Shares of Chelsea Therapeutics Sink Ahead of FDA Review
Shares of Chelsea Therapeutics (NASDAQ:CHTP) fell Friday ahead of a Food and Drug Administration panel to review the company’s leading drug in development, Northera. A panel briefing released by the regulator expressed skepticism and concerns about both the safety and effectiveness of the drug. According to Reuters, Chelsea Therapeutics is down 27.8 percent, to $2.55, as a result of the FDA document, which contained several negative comments about the medicine.
The drug, dropxidopa, is used to treat dizziness and fainting in patients with nervous system disorders like Parkinson’s disease, multiple system atrophy, and pure autonomic failure. The medicine has been approved for use at lower doses in Japan and other Asian countries since 1989, and it is currently in Phase III clinical trials in the United States, where it has been branded under the name Northera by Chelsea.
Northera’s history with the FDA now stretches back to 2007, when Chelsea was given Orphan Drug Status for the medicine, a designation granted to therapies that affect less than 200,000 people per year, and which allows the company seven years of exclusivity in the United States. Five years later, the company submitted its first New Drug Application for Northera to the FDA, which was rejected. The government agency then requested that the company provide positive data from additional studies before resubmitting an NDA. Chelsea responded with a resubmitted application for the drug in mid-August.
In the briefing released Friday, regulators cited various concerns, primarily in regards to the company’s three clinical trials of the drug. The FDA’s briefing notes that due to problems with the way two of the three clinical trials of the drug were carried out, only one of the trials can be considered “truly successful.” The regulator cites “lack of sufficient evidence of efficacy” as the primary reason against approval, saying it is difficult for the agency to approve the drug based on one successful trial alone.

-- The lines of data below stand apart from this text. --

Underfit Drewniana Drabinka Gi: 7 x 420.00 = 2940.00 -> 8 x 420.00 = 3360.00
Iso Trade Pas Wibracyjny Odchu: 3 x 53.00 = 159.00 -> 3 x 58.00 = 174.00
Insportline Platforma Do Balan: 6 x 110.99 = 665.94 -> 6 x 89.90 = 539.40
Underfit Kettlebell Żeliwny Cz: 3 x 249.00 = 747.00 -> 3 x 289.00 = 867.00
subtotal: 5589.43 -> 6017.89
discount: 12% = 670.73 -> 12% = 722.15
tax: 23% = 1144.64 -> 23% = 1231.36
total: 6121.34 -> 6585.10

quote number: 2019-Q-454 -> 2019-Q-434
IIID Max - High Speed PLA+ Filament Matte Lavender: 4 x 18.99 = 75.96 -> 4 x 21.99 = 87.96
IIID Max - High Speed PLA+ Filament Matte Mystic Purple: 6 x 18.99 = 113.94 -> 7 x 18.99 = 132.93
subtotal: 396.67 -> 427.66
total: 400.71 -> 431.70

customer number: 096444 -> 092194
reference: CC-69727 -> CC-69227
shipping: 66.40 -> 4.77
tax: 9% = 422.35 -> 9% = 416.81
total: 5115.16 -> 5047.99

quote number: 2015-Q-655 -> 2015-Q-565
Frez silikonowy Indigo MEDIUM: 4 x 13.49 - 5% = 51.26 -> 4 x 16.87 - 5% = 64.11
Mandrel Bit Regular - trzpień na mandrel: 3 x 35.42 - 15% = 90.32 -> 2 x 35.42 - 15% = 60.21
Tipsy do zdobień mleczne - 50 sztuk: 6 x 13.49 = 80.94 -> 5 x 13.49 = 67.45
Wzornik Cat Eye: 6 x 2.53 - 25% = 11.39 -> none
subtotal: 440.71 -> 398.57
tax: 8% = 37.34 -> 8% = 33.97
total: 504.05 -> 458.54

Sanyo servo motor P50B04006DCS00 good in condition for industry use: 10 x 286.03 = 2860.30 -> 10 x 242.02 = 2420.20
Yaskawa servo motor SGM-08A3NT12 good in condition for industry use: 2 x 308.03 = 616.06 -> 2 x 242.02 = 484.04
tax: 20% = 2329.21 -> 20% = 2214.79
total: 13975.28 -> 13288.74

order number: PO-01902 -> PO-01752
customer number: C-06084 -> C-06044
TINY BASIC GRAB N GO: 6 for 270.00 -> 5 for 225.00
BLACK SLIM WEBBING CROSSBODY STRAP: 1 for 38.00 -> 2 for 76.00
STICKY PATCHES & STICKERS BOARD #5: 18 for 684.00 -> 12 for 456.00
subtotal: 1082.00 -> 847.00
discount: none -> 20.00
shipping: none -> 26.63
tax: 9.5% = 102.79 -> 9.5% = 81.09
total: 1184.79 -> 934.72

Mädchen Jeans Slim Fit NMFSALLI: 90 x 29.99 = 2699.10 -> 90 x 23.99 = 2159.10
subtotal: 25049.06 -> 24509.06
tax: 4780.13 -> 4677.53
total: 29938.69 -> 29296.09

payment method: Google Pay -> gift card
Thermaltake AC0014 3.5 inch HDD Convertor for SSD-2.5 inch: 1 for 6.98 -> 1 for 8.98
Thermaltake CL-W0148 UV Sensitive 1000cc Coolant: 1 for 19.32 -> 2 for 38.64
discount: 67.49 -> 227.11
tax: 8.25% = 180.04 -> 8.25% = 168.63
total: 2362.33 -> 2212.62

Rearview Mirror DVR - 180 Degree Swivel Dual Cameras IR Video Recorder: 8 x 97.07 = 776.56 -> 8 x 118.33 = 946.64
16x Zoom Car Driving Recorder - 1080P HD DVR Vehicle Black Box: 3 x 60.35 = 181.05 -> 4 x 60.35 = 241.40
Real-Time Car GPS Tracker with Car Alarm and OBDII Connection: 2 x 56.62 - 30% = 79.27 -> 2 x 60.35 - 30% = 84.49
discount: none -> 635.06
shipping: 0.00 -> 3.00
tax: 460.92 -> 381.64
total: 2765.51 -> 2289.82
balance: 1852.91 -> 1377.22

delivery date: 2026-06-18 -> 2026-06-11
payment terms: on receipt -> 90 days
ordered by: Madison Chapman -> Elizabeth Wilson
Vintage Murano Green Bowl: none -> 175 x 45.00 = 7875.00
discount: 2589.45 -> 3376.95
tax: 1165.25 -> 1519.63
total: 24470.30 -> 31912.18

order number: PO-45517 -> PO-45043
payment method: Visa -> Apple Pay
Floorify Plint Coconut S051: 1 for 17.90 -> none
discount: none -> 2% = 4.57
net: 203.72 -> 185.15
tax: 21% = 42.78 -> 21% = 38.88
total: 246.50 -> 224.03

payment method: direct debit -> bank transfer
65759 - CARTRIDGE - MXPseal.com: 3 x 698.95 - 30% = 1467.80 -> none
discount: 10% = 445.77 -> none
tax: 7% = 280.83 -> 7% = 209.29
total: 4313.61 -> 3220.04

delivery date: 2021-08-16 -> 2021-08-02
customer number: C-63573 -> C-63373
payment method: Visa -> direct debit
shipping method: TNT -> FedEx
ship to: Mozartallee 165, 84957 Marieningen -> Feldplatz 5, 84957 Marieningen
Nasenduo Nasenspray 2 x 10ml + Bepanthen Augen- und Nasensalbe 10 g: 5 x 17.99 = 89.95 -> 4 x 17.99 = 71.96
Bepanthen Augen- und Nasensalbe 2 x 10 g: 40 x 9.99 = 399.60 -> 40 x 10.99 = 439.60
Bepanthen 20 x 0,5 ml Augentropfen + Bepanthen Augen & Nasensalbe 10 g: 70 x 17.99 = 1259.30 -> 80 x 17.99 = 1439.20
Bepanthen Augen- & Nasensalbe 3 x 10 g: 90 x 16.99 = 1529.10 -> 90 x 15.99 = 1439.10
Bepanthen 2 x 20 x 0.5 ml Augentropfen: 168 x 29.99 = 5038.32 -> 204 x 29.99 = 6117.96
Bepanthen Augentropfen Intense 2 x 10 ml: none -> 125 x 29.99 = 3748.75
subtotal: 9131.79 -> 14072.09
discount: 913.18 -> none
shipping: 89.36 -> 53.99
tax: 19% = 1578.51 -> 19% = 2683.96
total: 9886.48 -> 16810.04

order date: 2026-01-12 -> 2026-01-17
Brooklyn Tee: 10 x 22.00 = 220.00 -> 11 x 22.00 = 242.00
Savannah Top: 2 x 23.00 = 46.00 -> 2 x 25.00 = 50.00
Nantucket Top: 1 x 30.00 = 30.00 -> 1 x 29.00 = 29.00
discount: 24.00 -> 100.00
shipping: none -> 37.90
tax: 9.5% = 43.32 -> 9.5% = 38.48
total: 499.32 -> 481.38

Other criticisms referenced include a lack of data regarding the drug’s long-term effectiveness and potential side effects as a result of continued exposure: “This paucity of long-term exposure combined with low patient exposure at the highest dose make it difficult to evaluate properly the long term safety of droxidopa,” the FDA briefing reads. ”There has been no durable effect (i.e. more than one week) demonstrated for droxidopa.”
The FDA also cited concerns over a neurological condition associated with the drug, which has yet to be fully explained. ”Of upmost concern are reports of neuroleptic malignant syndrome from Japan that aren’t clearly explained,” the FDA briefing reads. “In a review of Japanese postmarketing reports there were 28 cases of neuroleptic malignant syndrome reported while patients were taking droxidopa.”
FDA advisers will meet on Tuesday to discuss whether or not to approve the drug.